The above suggestions and limitations are SUGGESTIONS AND RECOMMENDATIONS ONLY and the Pressure Sensitive line materials and other Closure Items are being sold AS IS. The above suggestions are only intended to provide some general guidance on how to achieve a better seal and adhesion. There is NO warranty of any kind even if all of the above suggestions are met.
ALL CAPS, LIDS, TOPS, OTHER CLOSURE DEVICES, LINERS AND PRESSURE SENSITIVE LINER MATERIALS (EACH A “CLOSURE ITEM” AND COLLECTIVELY “CLOSURE ITEMS”) ARE SOLD “AS IS” AND PLASCENE HEREBY EXPRESSLY DISCLAIMS ALL WARRANTIES, WHETHER EXPRESS OR IMPLIED, INCLUDING, BUT NOT LIMITED TO, THE IMPLIED WARRANTY OF MERCHANTABILITY AND FITNESS FOR A PARTICULAR PURPOSE TO THE FULLEST EXTENT ALLOWABLE BY LAW.

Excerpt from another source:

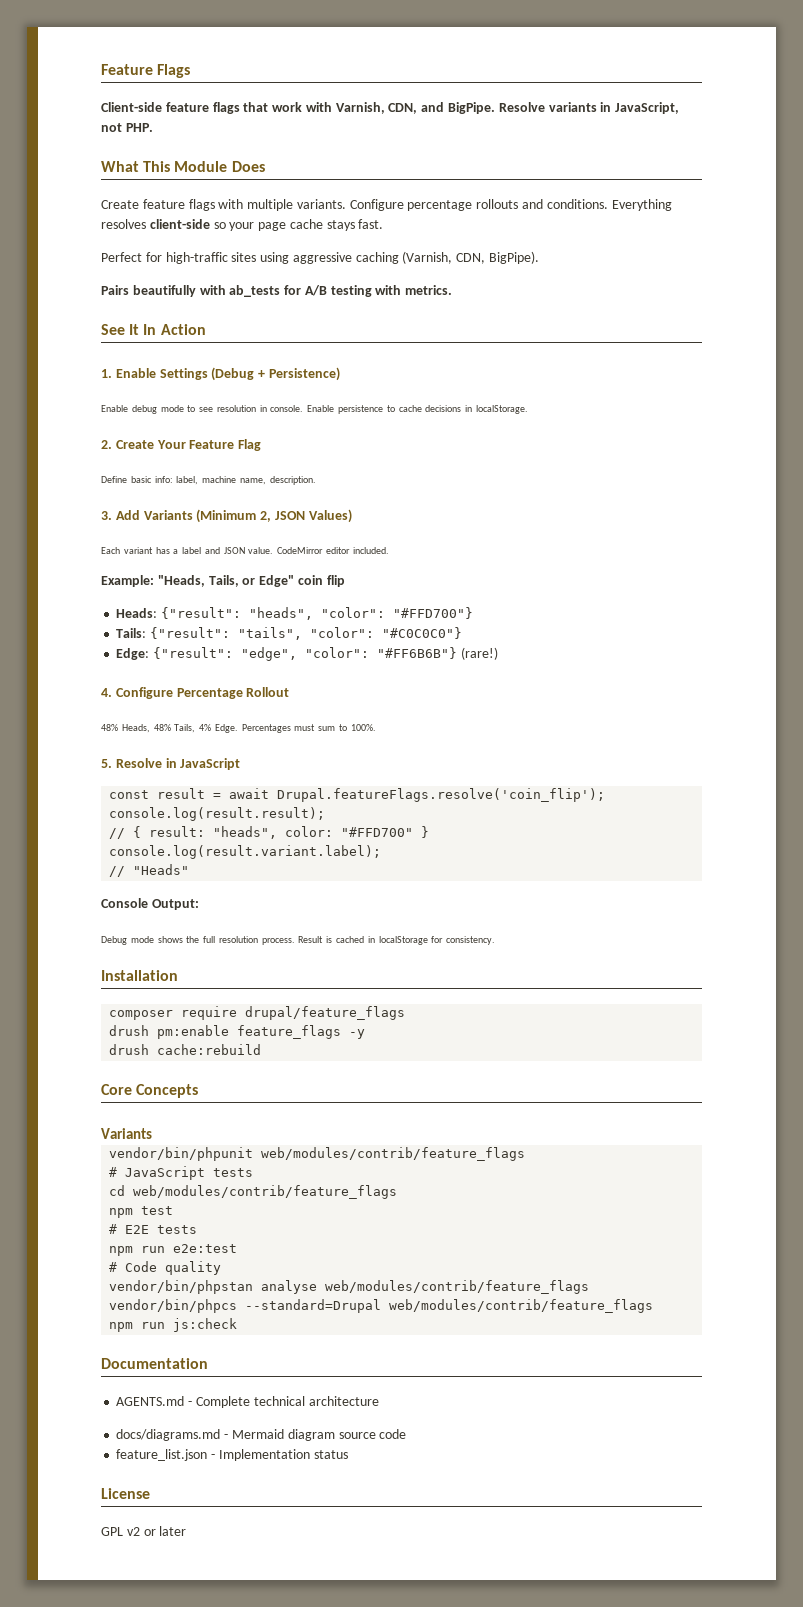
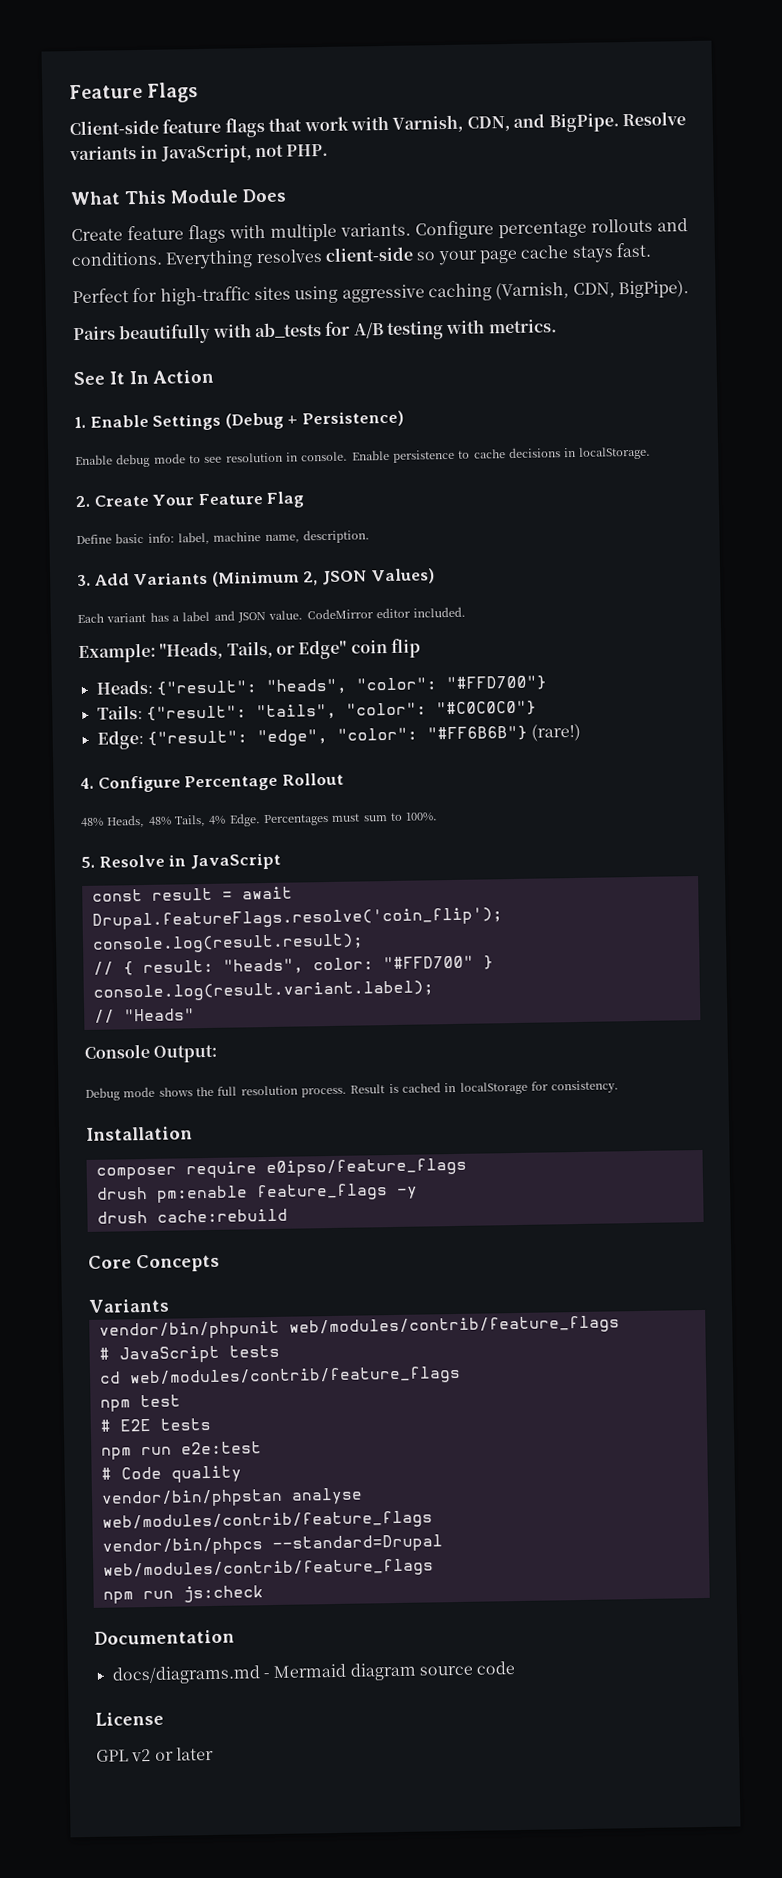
- composer require drupal/feature_flags
+ composer require e0ipso/feature_flags
- AGENTS.md - Complete technical architecture
- feature_list.json - Implementation status

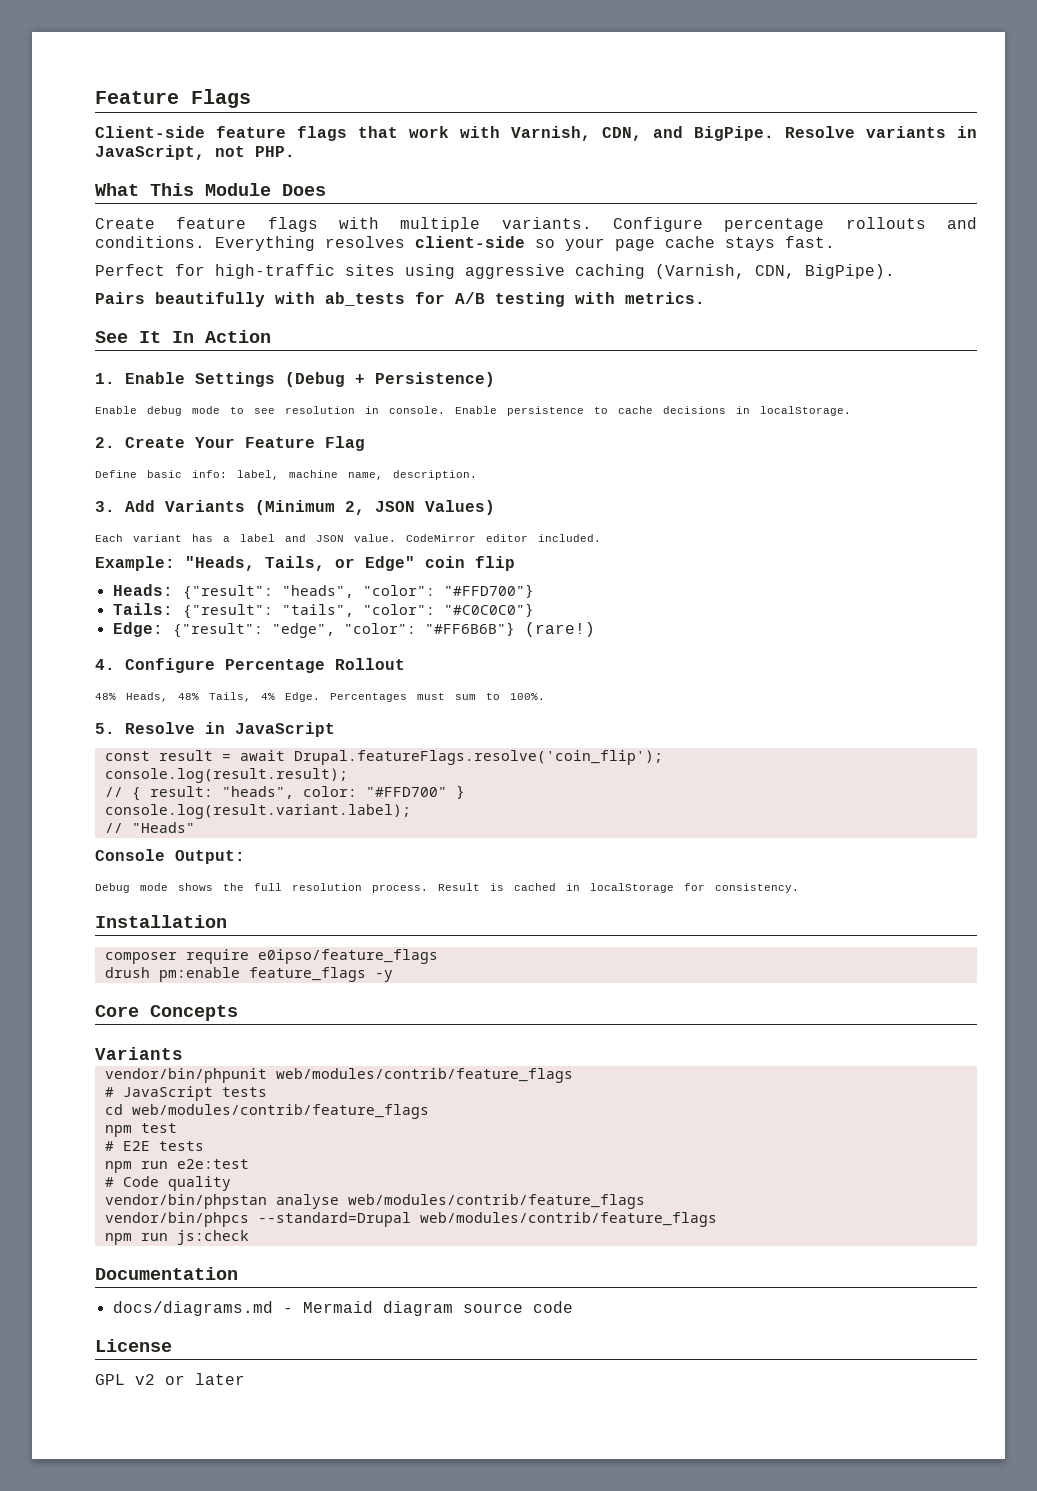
- drush cache:rebuild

The buyer is solely responsible for testing the suitability, functionality, workability, sealing ability, and usefulness of any Closure Item and any product for buyer’s or any customer of buyer’s intended use. Buyer acknowledges and agrees that (A) seller is not assuming any liability or responsibility with respect to any Closure Item or product, and (B) seller makes no representations or warranties regarding leakage, failure, sealing issues or any other failure of a Closure Item or product, and (C) each Closure Item is being sold “AS IS”. In no event shall seller have any responsibility or liability to buyer, any customer of buyer, or any third party (or any combination thereof) for any Closure Item, and shall not be responsible for any indirect, incidental, special, consequential or punitive damages, including without limitation, lost profits, lost revenues, personal injury, property damage, lost business opportunity, loss of use, or costs of procurement of substitute goods or services, regardless of whether the basis of such liability is in contract, tort, product liability, strict liability, negligence, breach of warranty or any other legal or equitable theory to the fullest extent permitted by law, even if each party has been advised of the possibility of such damages.